AUSTIN, Texas (CN) — Planned Parenthood and several other abortion providers sued Texas’ Republican leaders in federal court Wednesday, challenging an executive order that temporarily halts all nonessential surgeries due to fears it may be used to block nonsurgical abortions as the state seeks to conserve medical supplies and clear hospital beds to handle the Covid-19 pandemic.
Robin Wallace, co-medical director at Southwestern Women’s Surgery Center in Dallas, and seven Texas abortion providers and clinics sued Attorney General Ken Paxton, Governor Greg Abbott and several district attorneys in federal court in Austin.
The plaintiffs say Abbott’s three-day-old executive order violates their due process and equal protection rights under the 14th Amendment and seek injunctive and declaratory relief. The order remains in effect through April 21 and also suspends state regulations limiting the occupancy of hospital rooms, which allows hospitals to treat more than one patient in a room and boost capacity.

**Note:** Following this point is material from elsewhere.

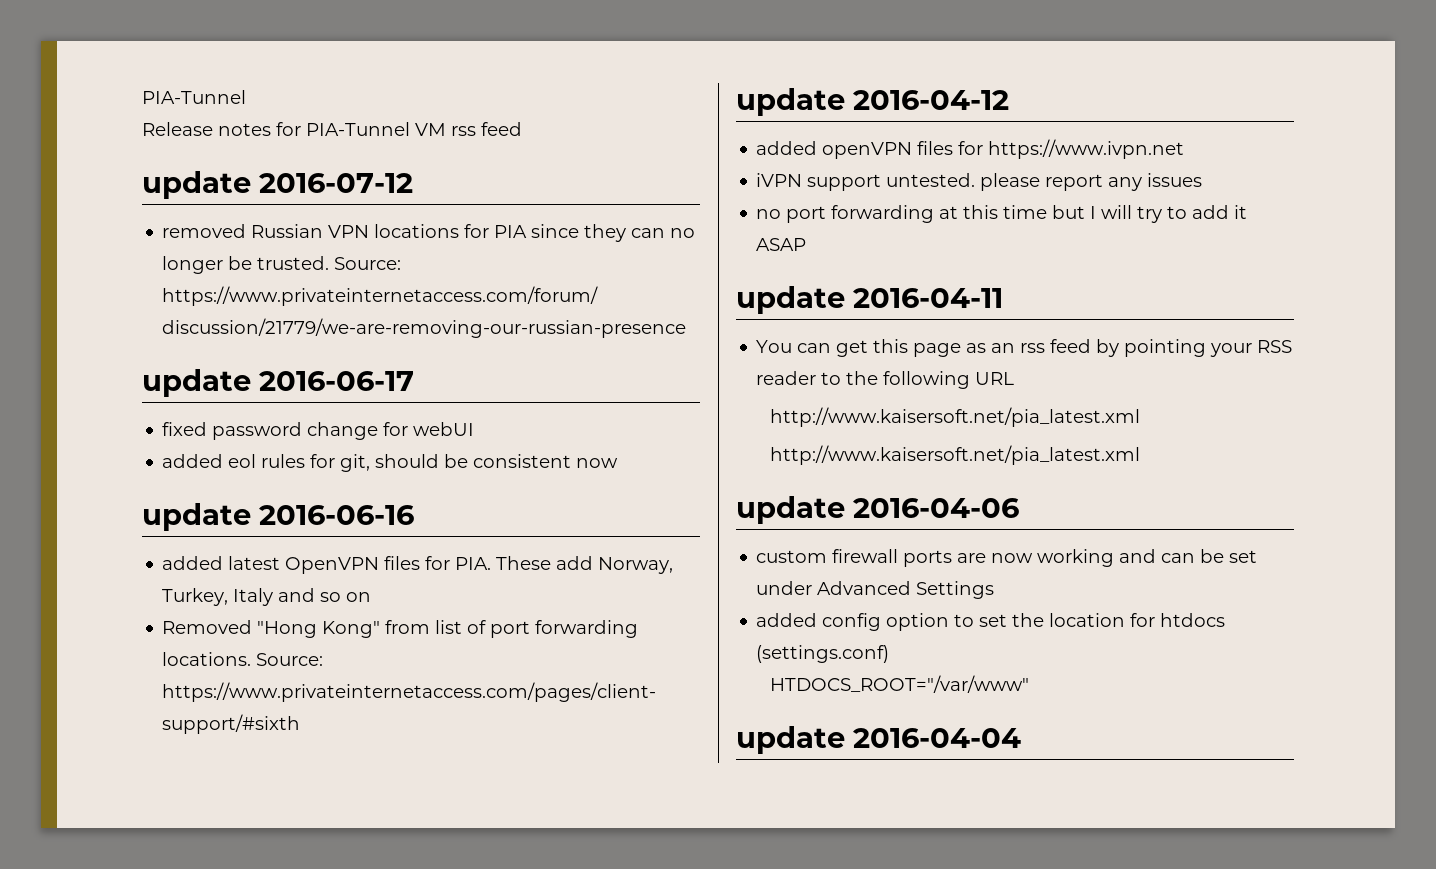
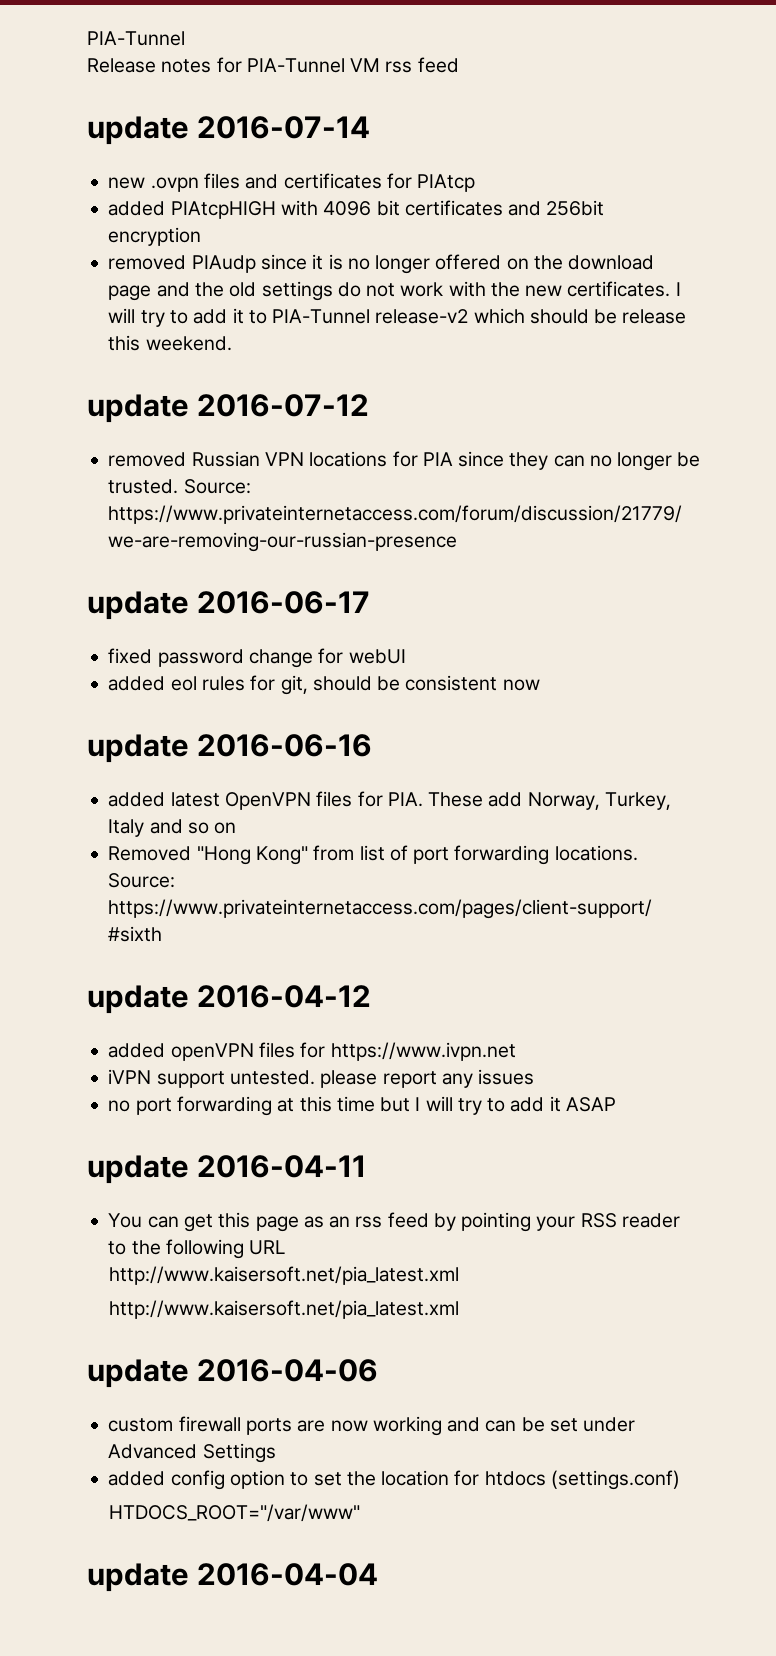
+ update 2016-07-14
+ new .ovpn files and certificates for PIAtcp
+ added PIAtcpHIGH with 4096 bit certificates and 256bit encryption
+ removed PIAudp since it is no longer offered on the download page and the old settings do not work with the new certificates. I will try to add it to PIA-Tunnel release-v2 which should be release this weekend.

The abortion providers argue that one day after the order was issued, Paxton issued his own press release that specifically singled them out, “suggesting that he believed provision of non-emergency abortions would violate” the order.
“The release states that ‘[t]hose who violate the governor’s order will be met with the full force of the law’ and threatened criminal penalties, including jail time,” the 26-page complaint states. “By stating the Executive Order applies to ‘any type of abortion,’ the Attorney General’s news release suggests it even prohibits medication abortion, which involves only taking medications by mouth and it is not ‘surgery’ or a ‘procedure’ that falls within the terms of the Executive Order. This appears to be the only oral medication targeted in this manner.”
Paxton said Monday that violators will face up to $1,000 in fines or 180 days in jail.
“No one is exempt from the governor’s executive order on medically unnecessary surgeries and procedures, including abortion providers,” he said.
The plaintiffs say that without an injunction, they will be forced to continue to turn away patients seeking abortion care.
“At a minimum, those patients will not be able to obtain an abortion for weeks or even months, given that the COVID-19 pandemic is likely to last far beyond the order’s state expiration date,” the complaint states. “Some will not be able to access abortion at all and will be forced to carry pregnancies to term.”
Abortion opponents quickly cheered Abbott’s order and Paxton’s statement. Texas Right to Life said Monday abortion providers have “been consuming and hoarding medical supplies that are in desperate need around the state including masks, gloves, and other protective gear for medical professionals.”
Paxton’s office could not immediately be reached for comment on the lawsuit after office hours Wednesday evening.
The plaintiffs are represented by the non-profit Center for Reproductive Rights and the Lawyering Project. The center accuses Texas of “abusing the state’s emergency powers” in ordering the ban.
“Abortion is an essential, time-sensitive procedure that cannot be delayed,” it tweeted Wednesday evening. “It’s time out lawmakers start acting like it.”
Planned Parenthood said its health centers “are doing their part to conserve needed resources” and to protect their patients and staff.
“While we are all concerned about this global pandemic, what is most important is that decisions are make by science and medical experts, not politics,” it tweeted.
The American College of Obstetricians and Gynecologists and the American Board of Obstetrics & Gynecology, along with other medical groups, said on March 18 they do not support the cancellation or delay of abortions in response to the pandemic.
“To the extent that hospital systems or ambulatory surgical facilities are categorizing procedures that can be delayed during the Covid-19 pandemic, abortion should not be categorized as such a procedure,” the groups said.
“Abortion is an essential component of comprehensive health care. It is also a time-sensitive service for which a delay of several weeks, or in some cases days, may increase the risks or potentially make it completely inaccessible,” they added. “The consequences of being unable to obtain an abortion profoundly impact a person’s life, health, and well-being.”